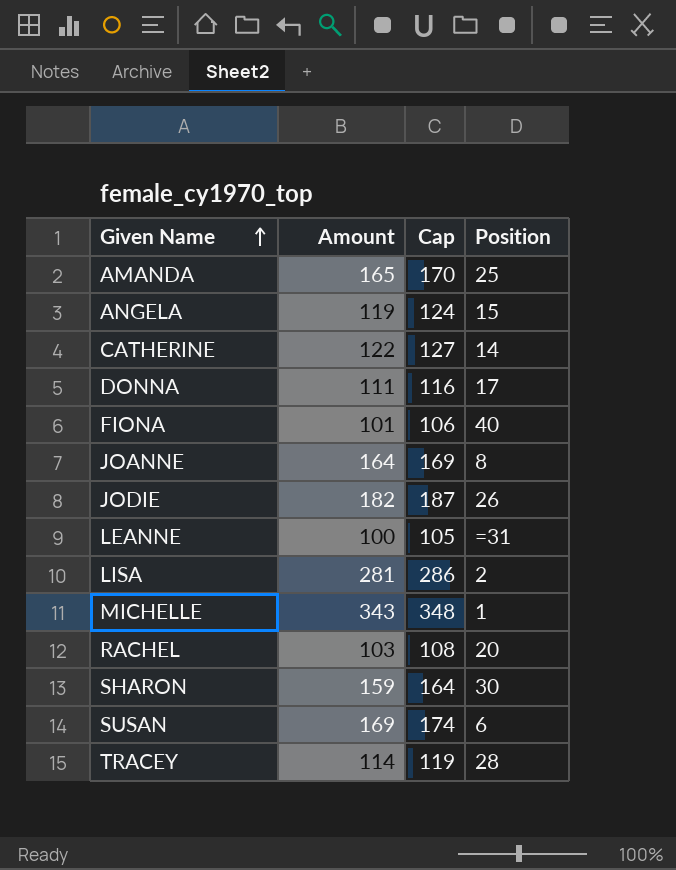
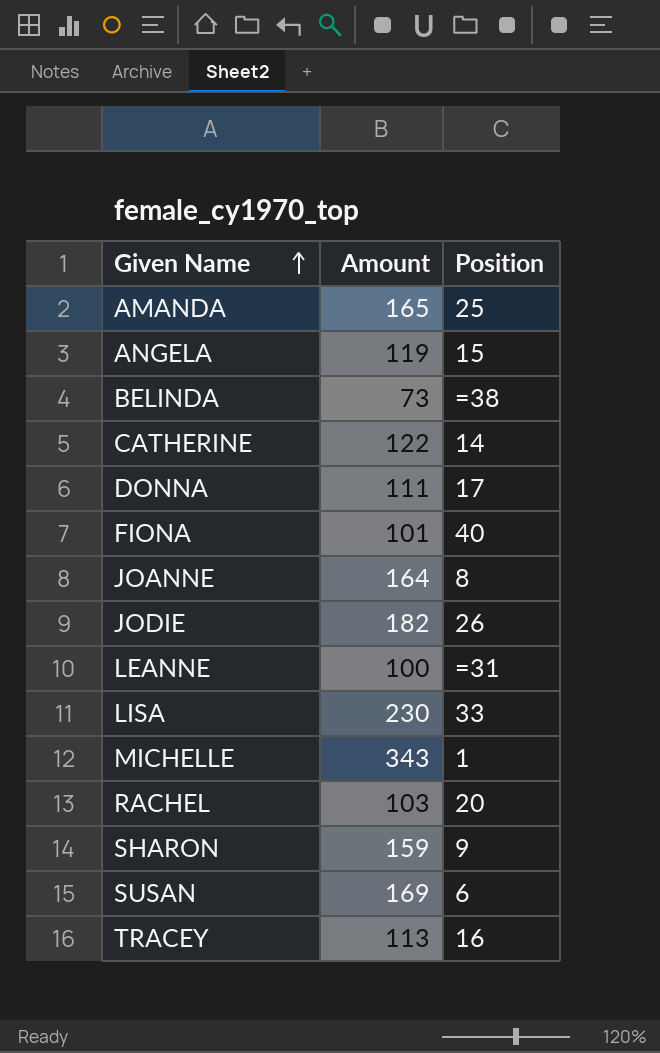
column Cap | formula: [Amount] + 5 -> none
row BELINDA: none -> 73 | =38
LISA | Amount: 281 -> 230
LISA | Position: 2 -> 33
SHARON | Position: 30 -> 9
TRACEY | Amount: 114 -> 113
TRACEY | Position: 28 -> 16

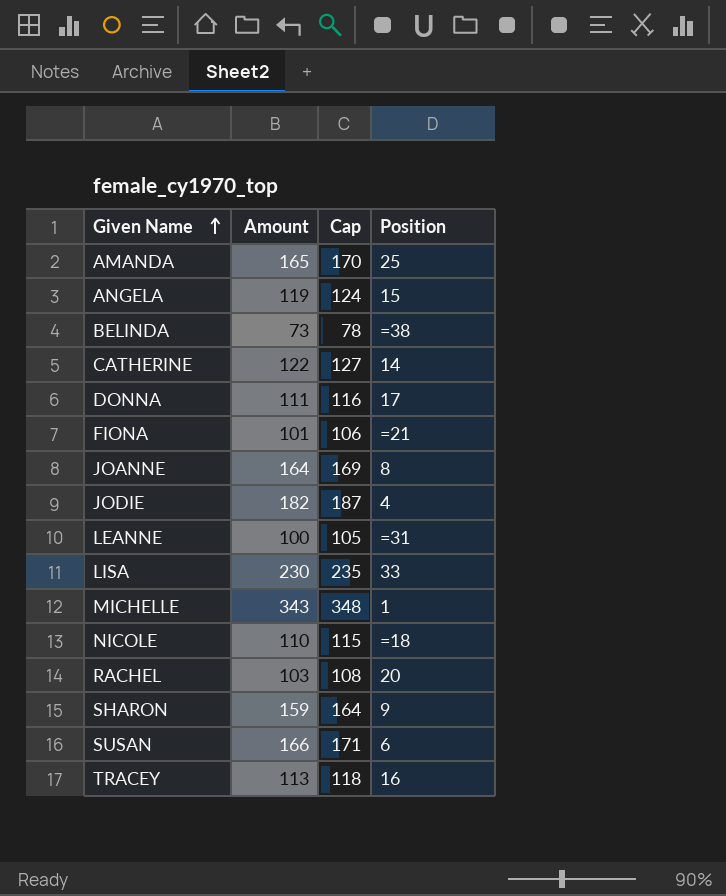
column Cap | formula: none -> [Amount] + 5
FIONA | Position: 40 -> =21
JODIE | Position: 26 -> 4
row NICOLE: none -> 110 | 115 | =18
SUSAN | Amount: 169 -> 166

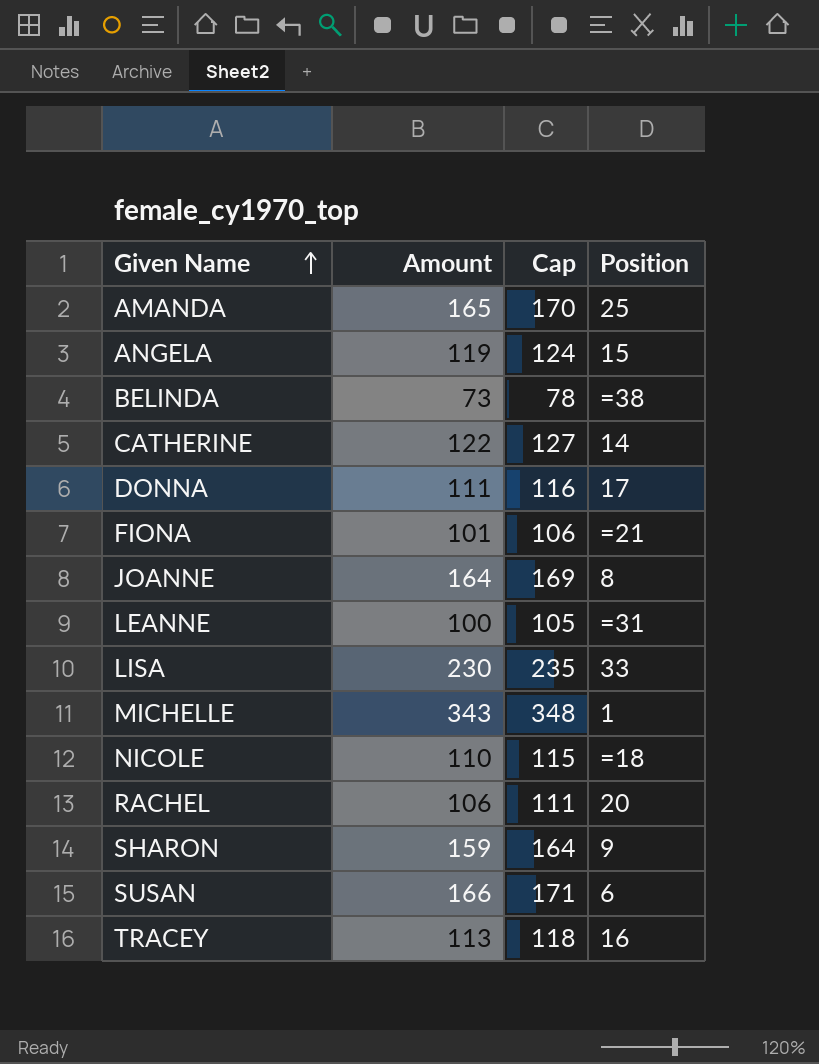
row JODIE: 182 | 187 | 4 -> none
RACHEL | Amount: 103 -> 106
RACHEL | Cap: 108 -> 111

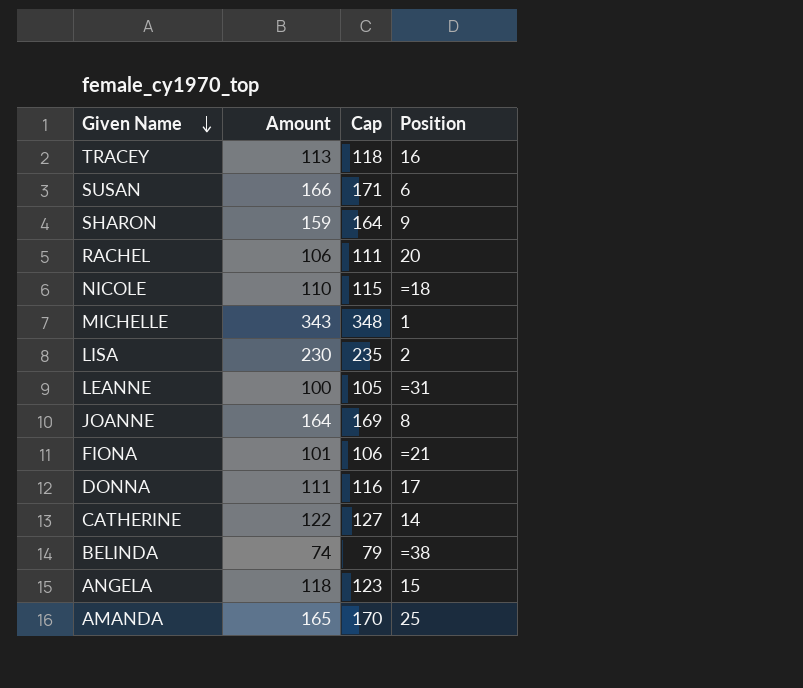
row order: Given Name ascending -> Given Name descending
LISA | Position: 33 -> 2
BELINDA | Amount: 73 -> 74
BELINDA | Cap: 78 -> 79
ANGELA | Amount: 119 -> 118
ANGELA | Cap: 124 -> 123

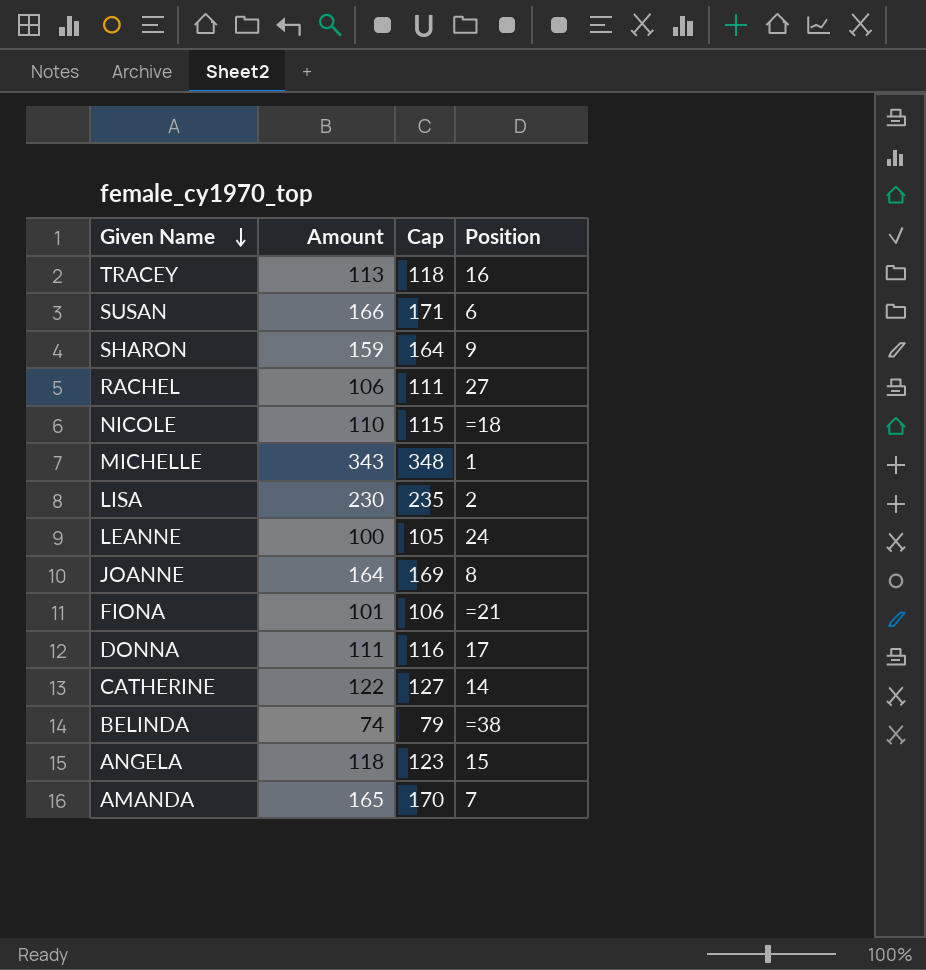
RACHEL | Position: 20 -> 27
LEANNE | Position: =31 -> 24
AMANDA | Position: 25 -> 7

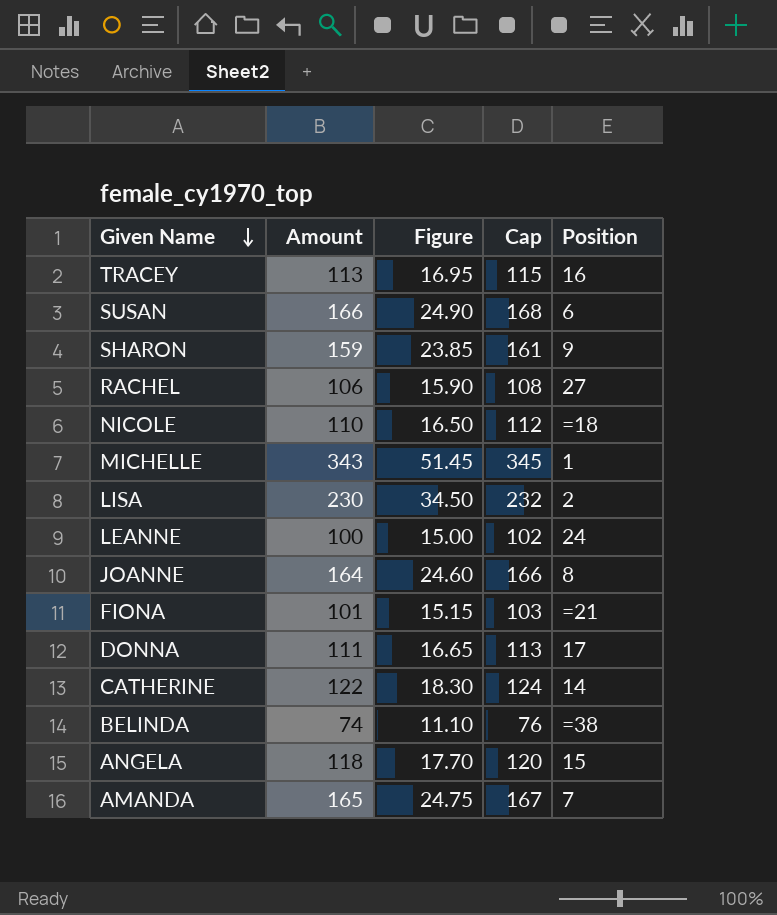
column Figure | formula: none -> [Amount] * 0.15
column Cap | formula: [Amount] + 5 -> [Amount] + 2

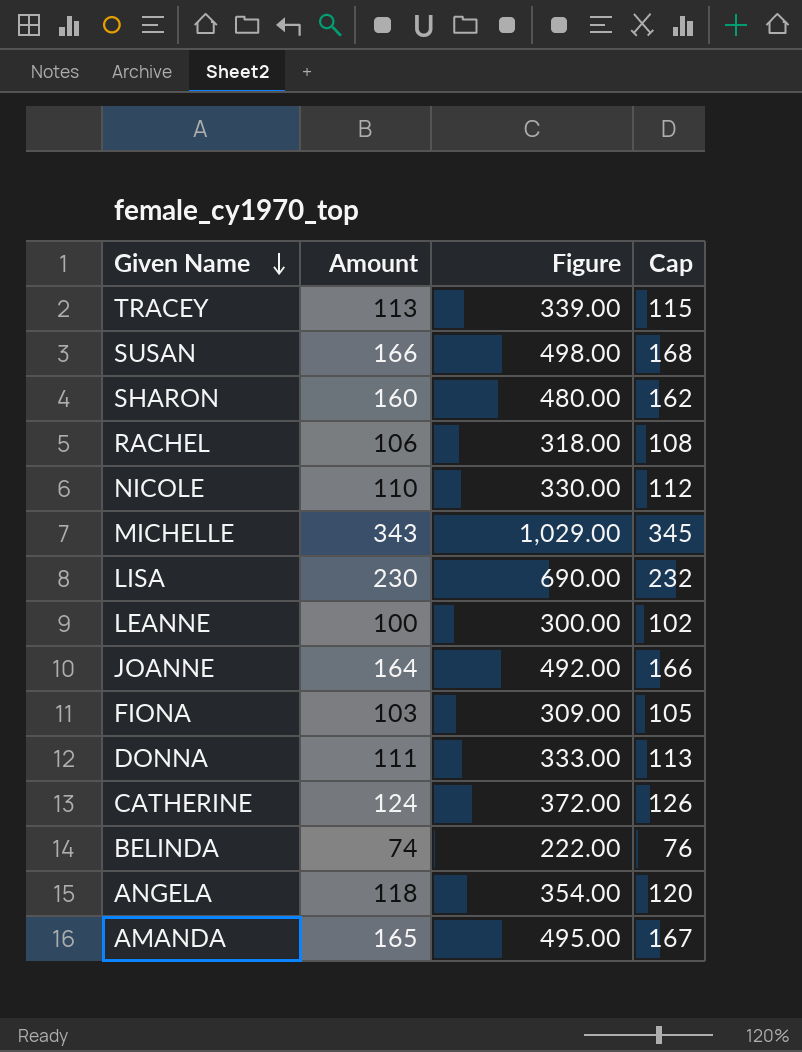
column Position | position: 5 -> none
column Figure | formula: [Amount] * 0.15 -> [Amount] * 3
SHARON | Amount: 159 -> 160
SHARON | Cap: 161 -> 162
FIONA | Amount: 101 -> 103
FIONA | Cap: 103 -> 105
CATHERINE | Amount: 122 -> 124
CATHERINE | Cap: 124 -> 126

• • •

• [TASK REQUIREMENTS]:
Skip the pictures and copy exactly the lines from the one containing "BELINDA | Amount: 73 -> 74" through the end of the material, both ends included.

• [SOLUTION FOR THIS PROBLEM]:
BELINDA | Amount: 73 -> 74
BELINDA | Cap: 78 -> 79
ANGELA | Amount: 119 -> 118
ANGELA | Cap: 124 -> 123

RACHEL | Position: 20 -> 27
LEANNE | Position: =31 -> 24
AMANDA | Position: 25 -> 7

column Figure | formula: none -> [Amount] * 0.15
column Cap | formula: [Amount] + 5 -> [Amount] + 2

column Position | position: 5 -> none
column Figure | formula: [Amount] * 0.15 -> [Amount] * 3
SHARON | Amount: 159 -> 160
SHARON | Cap: 161 -> 162
FIONA | Amount: 101 -> 103
FIONA | Cap: 103 -> 105
CATHERINE | Amount: 122 -> 124
CATHERINE | Cap: 124 -> 126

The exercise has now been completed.